#### Exercise brief
Each record here should be printed again exactly; please leave its pictures out.

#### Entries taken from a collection
'''

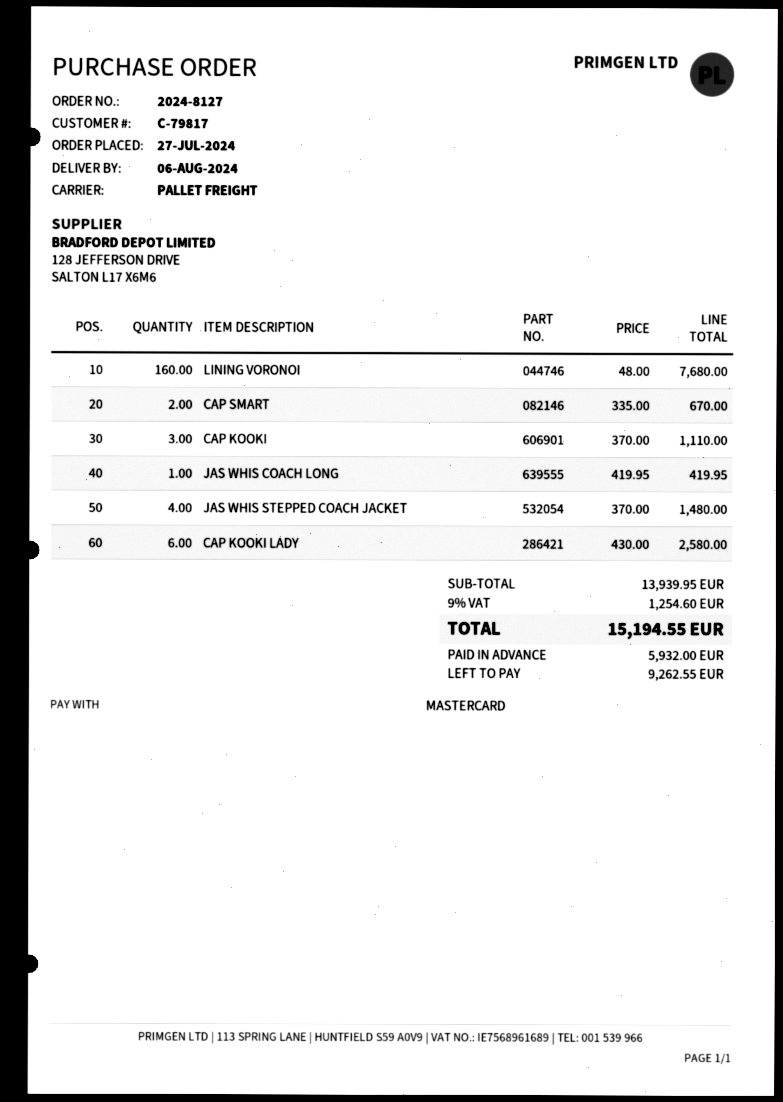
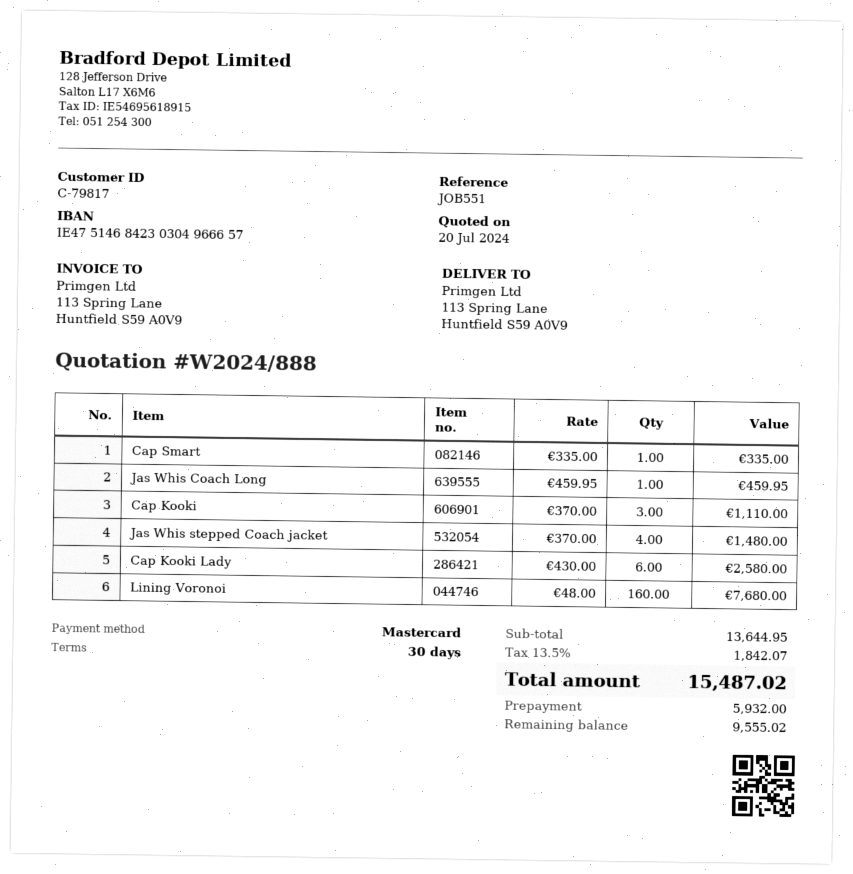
CAP SMART: 2 x 335.00 = 670.00 -> 1 x 335.00 = 335.00
JAS WHIS COACH LONG: 1 x 419.95 = 419.95 -> 1 x 459.95 = 459.95
subtotal: 13939.95 -> 13644.95
tax: 9% = 1254.60 -> 13.5% = 1842.07
total: 15194.55 -> 15487.02
balance: 9262.55 -> 9555.02

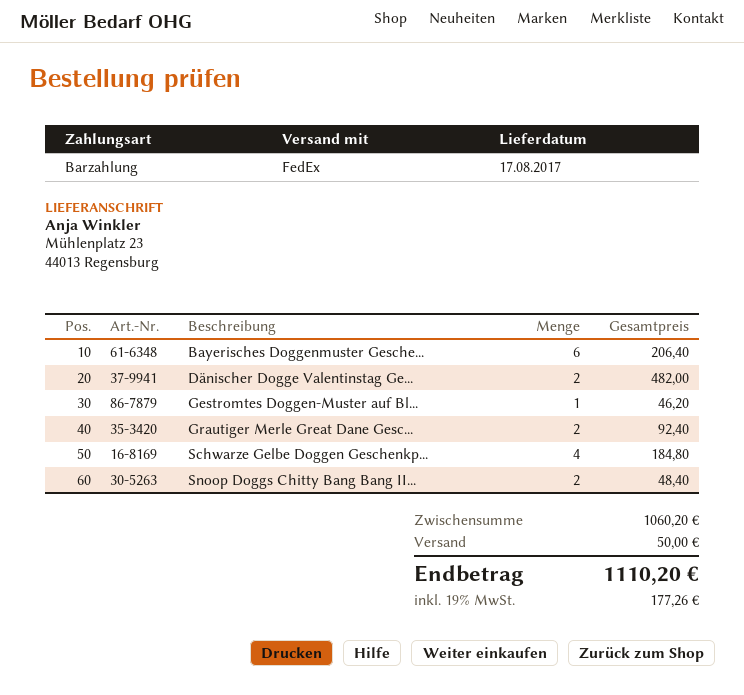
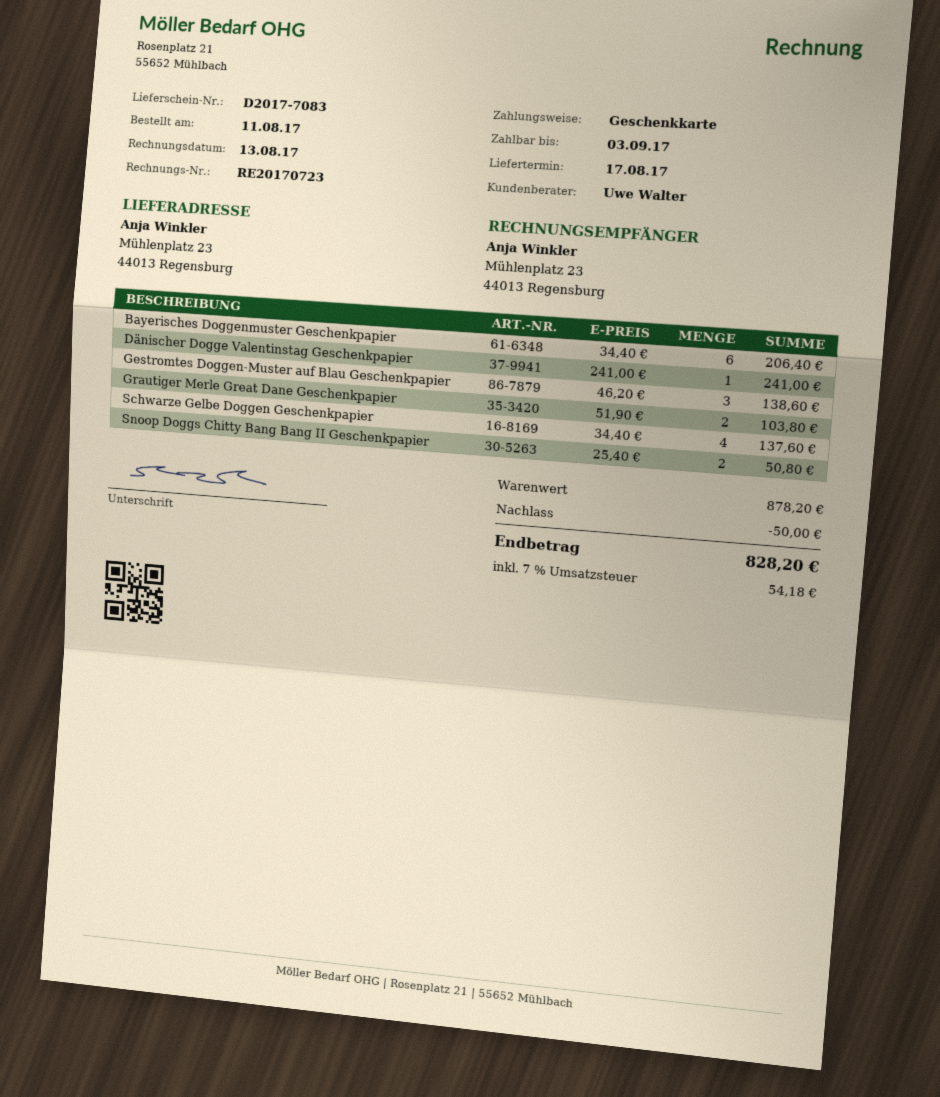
payment method: cash -> gift card
Dänischer Dogge Valentinstag Ge...: 2 for 482.00 -> 1 for 241.00
Gestromtes Doggen-Muster auf Bl...: 1 for 46.20 -> 3 for 138.60
Grautiger Merle Great Dane Gesc...: 2 for 92.40 -> 2 for 103.80
Schwarze Gelbe Doggen Geschenkp...: 4 for 184.80 -> 4 for 137.60
Snoop Doggs Chitty Bang Bang II...: 2 for 48.40 -> 2 for 50.80
subtotal: 1060.20 -> 878.20
discount: none -> 50.00
shipping: 50.00 -> none
tax: 19% = 177.26 -> 7% = 54.18
total: 1110.20 -> 828.20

'''

#### Result of the task
CAP SMART: 2 x 335.00 = 670.00 -> 1 x 335.00 = 335.00
JAS WHIS COACH LONG: 1 x 419.95 = 419.95 -> 1 x 459.95 = 459.95
subtotal: 13939.95 -> 13644.95
tax: 9% = 1254.60 -> 13.5% = 1842.07
total: 15194.55 -> 15487.02
balance: 9262.55 -> 9555.02

payment method: cash -> gift card
Dänischer Dogge Valentinstag Ge...: 2 for 482.00 -> 1 for 241.00
Gestromtes Doggen-Muster auf Bl...: 1 for 46.20 -> 3 for 138.60
Grautiger Merle Great Dane Gesc...: 2 for 92.40 -> 2 for 103.80
Schwarze Gelbe Doggen Geschenkp...: 4 for 184.80 -> 4 for 137.60
Snoop Doggs Chitty Bang Bang II...: 2 for 48.40 -> 2 for 50.80
subtotal: 1060.20 -> 878.20
discount: none -> 50.00
shipping: 50.00 -> none
tax: 19% = 177.26 -> 7% = 54.18
total: 1110.20 -> 828.20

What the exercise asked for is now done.